Scientists have been observing signs of spring—trees growing leaves and budding flowers, plants resuming growth, insects hatching—earlier in the year. Bird migration is not only a signal that spring has arrived, it’s also a phenomenon that offers scientists insight into the living systems’ struggle to adapt to change. After all, migration is contingent on an entire hemisphere’s ability to exhibit dependable seasonal transitions.
“Bird migration is a very strong measure of climate change because arrival dates of birds are under strong stabilizing selection,” says Herb Wilson, a biologist at Colby College in Maine who was not involved with the study. “On the one hand, birds, particularly males, need to arrive on the breeding grounds as early as possible to claim the best territory. On the other hand, arriving too early risks starvation because the food they need is not available. There’s an optimal window of time for arrival, and the fact that this window is changing for many species is a strong indicator of climate change.”
In order to gauge what bird migration can tell us about climate change, Waller and his team dug into the USA National Phenology Network’s “Spring Index,” a database of annual climate data from 496 U.S. National Wildlife Refuges from 1901 to 2012. This details the appearance of leaves and flowers on deciduous trees as an indication of the timing of seasonal events.
The team compared those numbers to four different migratory flyways in North America (Pacific, Central, Mississippi, and Atlantic). They then investigated the implications on seasonal breeding and wintering areas of two bird species as case studies: the whooping crane and the blue-winged warbler.
Waller’s group found that, over the century, spring had arrived three to six days earlier on average across all major migratory routes, and this had created strong mismatches for some migrating species. For example, Waller and his colleagues found that there was up to 11 days of migratory asynchrony stretching across 30 degrees of latitude for birds using the Atlantic flyway route.

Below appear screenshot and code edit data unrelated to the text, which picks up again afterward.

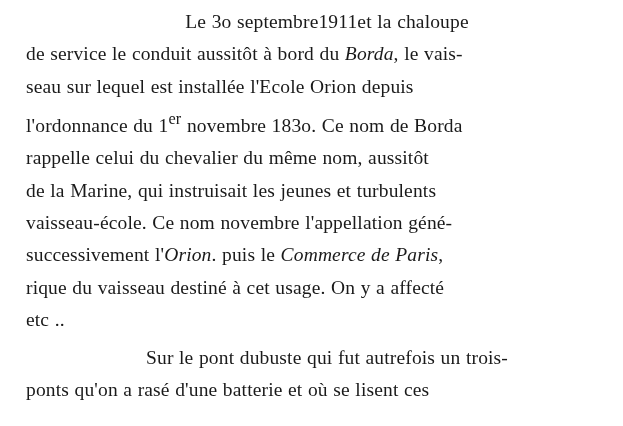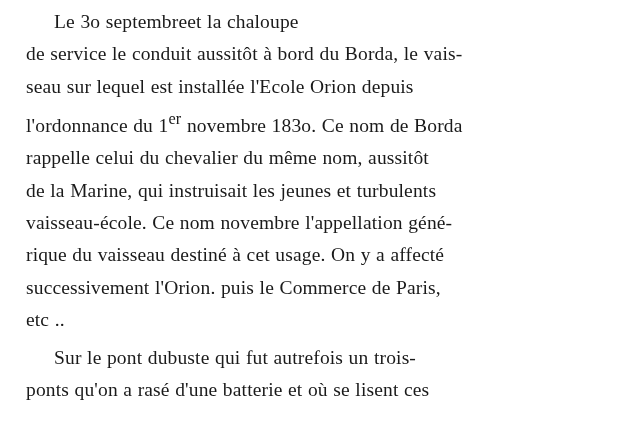--- a/index.html
+++ b/index.html
@@ -44,7 +44,7 @@
   }
   .line.justify {
     display: flex;
-    justify-content: flex-start;
+    justify-content: center;
     white-space: normal;
   }
   .line.justify > span {

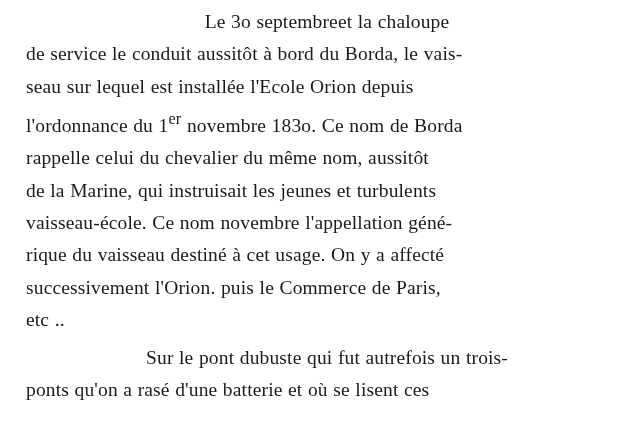--- a/index.html
+++ b/index.html
@@ -64,6 +64,7 @@
       <span class="line justify">
         <span class="indent"></span>
           <span>Le 3o septembre</span>
+        <span>1911</span>
         <span>et la chaloupe</span>
       </span>
       <span class="line"><span>de service le conduit aussitôt à bord du </span><span class="ital">Borda</span><span>, le vais-</span></span>

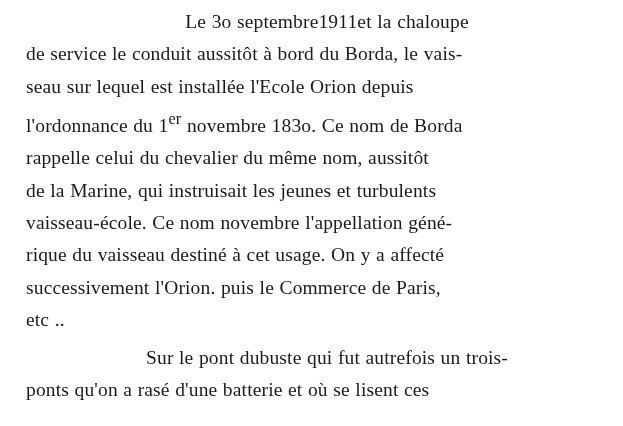--- a/index.html
+++ b/index.html
@@ -36,6 +36,7 @@
     width: 28px;
   }
   .para i, .para .ital {
+    font-style: italic;
   }
   
   .line {

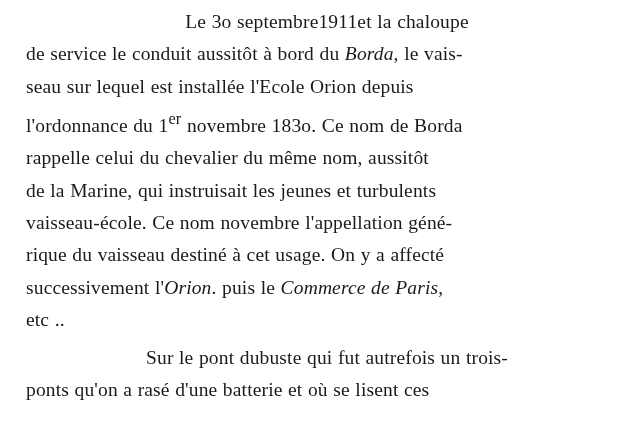--- a/index.html
+++ b/index.html
@@ -74,8 +74,8 @@
       <span class="line">rappelle celui du chevalier du même nom, aussitôt</span>
       <span class="line">de  la  Marine,  qui  instruisait  les  jeunes  et  turbulents</span>
       <span class="line">vaisseau-école.  Ce  nom  novembre  l'appellation  géné-</span>
+      <span class="line"><span>successivement l'</span><span class="ital">Orion</span><span>. puis le </span><span class="ital">Commerce de Paris</span><span>,</span></span>
       <span class="line">rique du vaisseau destiné  à  cet usage.  On  y a affecté</span>
-      <span class="line"><span>successivement l'</span><span class="ital">Orion</span><span>. puis le </span><span class="ital">Commerce de Paris</span><span>,</span></span>
       <span class="line">etc ..</span>
     </p>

But more importantly, the team found that that spring comes earlier in northern areas than in southern ones throughout three migration routes, by an average of four to seven days (the exception being the Pacific route, where seasonal changes have been relatively uniform throughout). Spring was arriving earlier in 76 percent of the wildlife refuges studied, and “extremely” early (exceeding 95 percent of historical conditions) in 49 percent of refugees. Whooping crane and blue-winged warbler breeding sites were demonstrating significant advances timed to the arrival of spring, while wintering sites did not.

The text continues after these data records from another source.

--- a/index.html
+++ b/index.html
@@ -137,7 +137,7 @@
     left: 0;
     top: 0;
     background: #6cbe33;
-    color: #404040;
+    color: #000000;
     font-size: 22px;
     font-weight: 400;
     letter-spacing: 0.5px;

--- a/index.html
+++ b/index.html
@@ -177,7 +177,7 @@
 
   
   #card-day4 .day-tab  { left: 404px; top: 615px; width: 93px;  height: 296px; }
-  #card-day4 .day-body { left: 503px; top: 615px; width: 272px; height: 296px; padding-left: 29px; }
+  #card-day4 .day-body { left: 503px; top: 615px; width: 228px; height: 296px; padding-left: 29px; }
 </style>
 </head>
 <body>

“This is especially concerning for endangered species such as the whooping crane, which do not have a lot of wiggle room in terms of habitat and population numbers,” says Waller. “The changes could result in decreases in some species and increases in others, including non-native species. Habitats are experiencing changes that may have dramatic ripple effects throughout ecosystems.”
Wilson describes the paper as “compelling,” particularly in its use of biological observations as a measure of climate versus temperature readings, but he does admit he’s not particularly surprised to see these trends manifest.

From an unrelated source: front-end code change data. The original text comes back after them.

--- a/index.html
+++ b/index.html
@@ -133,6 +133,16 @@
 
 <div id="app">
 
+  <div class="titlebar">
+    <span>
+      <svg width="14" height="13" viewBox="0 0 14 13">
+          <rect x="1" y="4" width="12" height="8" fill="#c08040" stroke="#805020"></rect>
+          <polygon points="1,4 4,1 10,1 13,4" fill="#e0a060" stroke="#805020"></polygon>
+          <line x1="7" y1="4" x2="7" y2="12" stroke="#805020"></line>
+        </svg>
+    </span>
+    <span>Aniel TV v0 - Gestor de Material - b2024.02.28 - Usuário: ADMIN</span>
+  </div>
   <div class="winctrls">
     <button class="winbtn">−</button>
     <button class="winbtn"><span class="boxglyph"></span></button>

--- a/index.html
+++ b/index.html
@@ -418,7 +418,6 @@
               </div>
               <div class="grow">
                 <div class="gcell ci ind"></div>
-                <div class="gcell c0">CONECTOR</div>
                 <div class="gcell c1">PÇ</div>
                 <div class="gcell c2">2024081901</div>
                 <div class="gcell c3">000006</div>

“Birds are sensitive sentinels of climate change,” he says. “Climate has obviously changed over the course of the earth’s history, but the rapidity with which warming is currently occurring is terrifying. It poses a real problem for environmental managers, as the paper argues forcefully.”
But, he says, “climate change and its impacts are complex in both space and time. More than just the timing of the arrival of spring would be needed to have a thorough understanding of the impacts of climate changes on migrating birds.” Using the whooping crane and blue-winged warbler as case studies is helpful, but investigating other species’ behaviors, with more detailed climate data, would bolster the findings.
Waller is not aware of a “Fall Index” that could be used to compare seasonal changes to fall migratory patterns, but he imagines these patterns would also be subject to temporal variability, and “would sort of mirror what was going on with the spring—an earlier spring would probably correspond with an area that’s experiencing a later fall.” And while changes in spring would affect the reproductive habits of birds, changes in the fall would have implications on the ability of parents to rear and protect new fledglings flying with them.
Nowadays, there’s even less ammunition for naysayers to decry climate change just because temperatures are lower in one place than they are somewhere else. Earth’s climate is a fractured system, even within regions. But for species that traverse those regions, it means adapting to a new set of weather-related problems. That spells bad news for a lot of birds.